The poor aren’t Hink’s only target in his campaign to reinforce the concept of gratitude in British society. “Refugees – are they grateful enough?” he asks. “I mean, it isn’t as if we ask them to come here, yet they still keep turning up s if they some right to asylum. Even when we fish them out of the Channel when they try crossing it in tiny rubber boats, are they grateful? I don’t think they are. Damn it, they should think themselves lucky that we don’t just let them drown!” The commentator is even proposing a ‘Gratitude Test’ for refugees arriving in the UK. “As soon as we get them ashore, they should be made to express their gratitude – get down on their knees, offer profuse thanks, perhaps even kiss the hands of their rescuers and pledge eternal fealty,” he says. “If they don’t meet a predefined ‘gratitude bar’, then we should drown them in the sea, there and then. Women, children, the lot.” Hink declared that he is particularly worried about the possible influx of Ukrainian refugees fleeing the war against Russia. “My fear is that, just because they running away from death, destruction and atrocities, they’ll think that they have some kind of right to come here, that we should feel some kind of moral obligation t take them in,” he ponders. “Will they show sufficient gratitude for us condescending to let them come here? Once again, we need some kind of ‘gratitude test’ as part of the visa application process.”

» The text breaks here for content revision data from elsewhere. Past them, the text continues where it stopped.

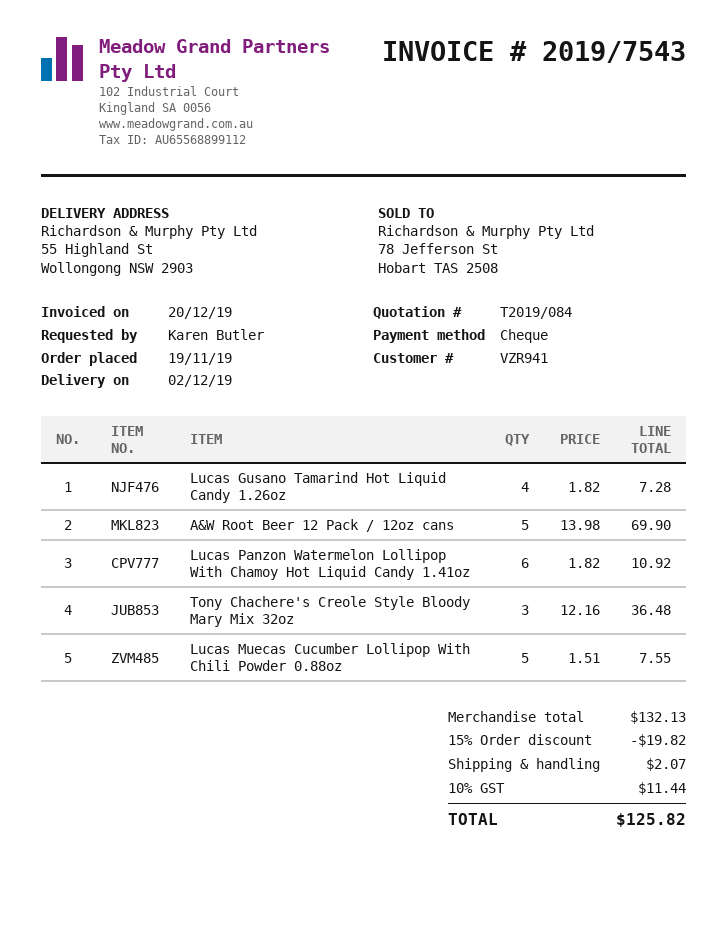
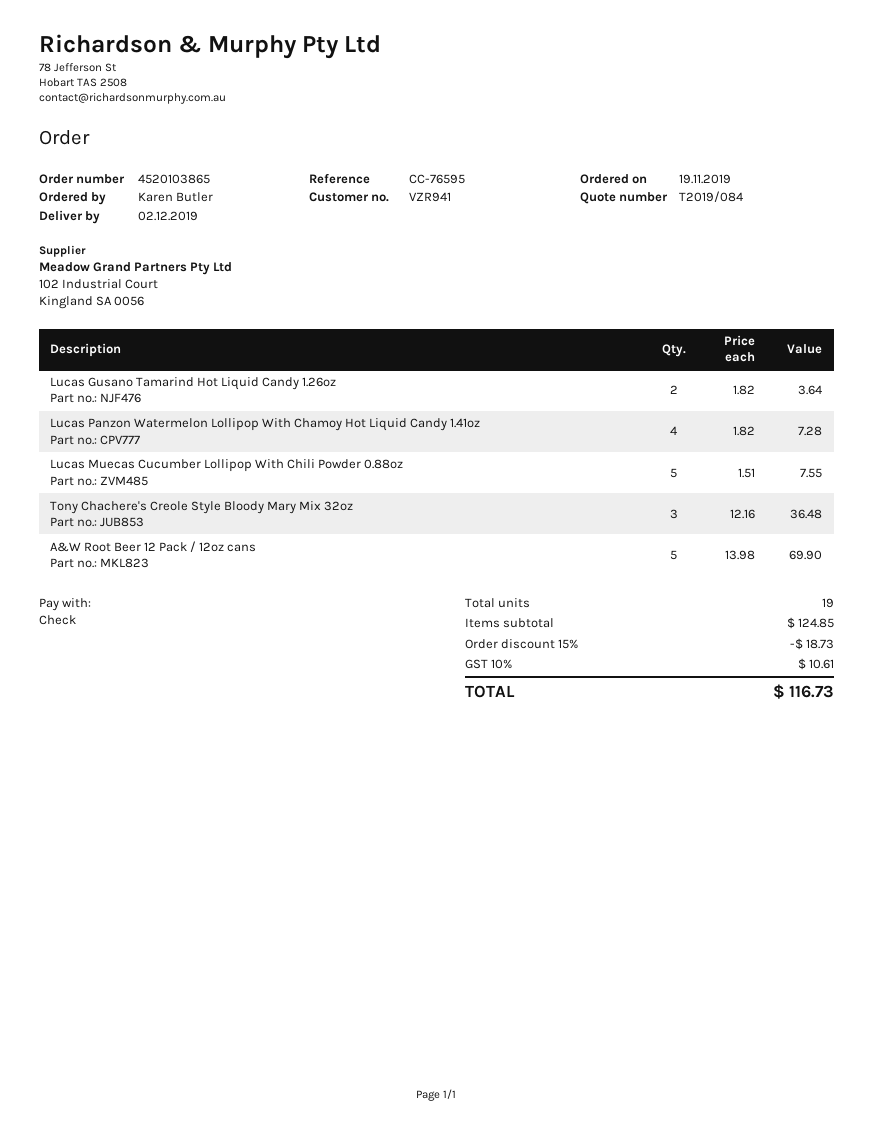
Lucas Gusano Tamarind Hot Liquid Candy 1.26oz: 4 x 1.82 = 7.28 -> 2 x 1.82 = 3.64
Lucas Panzon Watermelon Lollipop With Chamoy Hot Liquid Candy 1.41oz: 6 x 1.82 = 10.92 -> 4 x 1.82 = 7.28
subtotal: 132.13 -> 124.85
discount: 15% = 19.82 -> 15% = 18.73
shipping: 2.07 -> none
tax: 10% = 11.44 -> 10% = 10.61
total: 125.82 -> 116.73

But Hink isn’t targeting just refugees and asylum seekers, but immigrants in general. “Again, they come here, buy houses, take jobs, sometimes even our women, but do they seem grateful enough? We even let them build their whacky churches and temples here, yet still they complain about prejudice and discrimination – that doesn’t seem like gratitude to me,” he says. “They really should be grateful that we allow them into our fine country at all, let alone tolerate them. They need to understand that we don’t have to have them here – we were doing perfectly well without them. But they come here, with their bloody qualifications and money and carry on as if they own the place!” Warming to his theme, Hink also expounded his belief that even the descendants of immigrants should be made to publicly show their gratitude for being allowed to live in the UK. “I don’t care how many generations removed from their families’ original immigration they are, as long as they look remotely foreign, or practice different cultural customs, they are still bloody foreigners and here on sufferance,” he contends. “Every year, they should be made to do some joyful public dance or something – you know, wearing loin cloths and waving spears about, that sort of thing.”

Ultimately, Hink argues, we must dismiss the archaic notion that we might help people for simply altruistic reasons, out of kindness or simple human decency. Instead, Instead, any such act should be seen as a transaction, that it puts the recipient into a form of debt. “That’s what people must understand,” he says. “That accepting help incurs a debt – a debt that must be paid off in gratitude toward those doing the giving.” Like all debts, the newspaper columnist believes that these should be enforceable, which is why he is proposing the establishment of a ‘Gratitude Police’. “It is very simple, if people visiting a food bank, say, don’t seem to be expressing sufficient gratitude for their good fortune, they should be given a bloody good beating by the uniformed ‘Gratitude Police’ on duty there,” he explains. “It would be the same for refugees, immigrants and all other recipients of welfare – if they don’t show appropriate levels of gratitude, in an acceptable form, they will face instant justice. I know that all the snowflakes out there will say that it is cruel, but just think how more hurtful it is to the feelings of those providing charity when they don’t feel the full warmth of the gratitude they are entitled to?”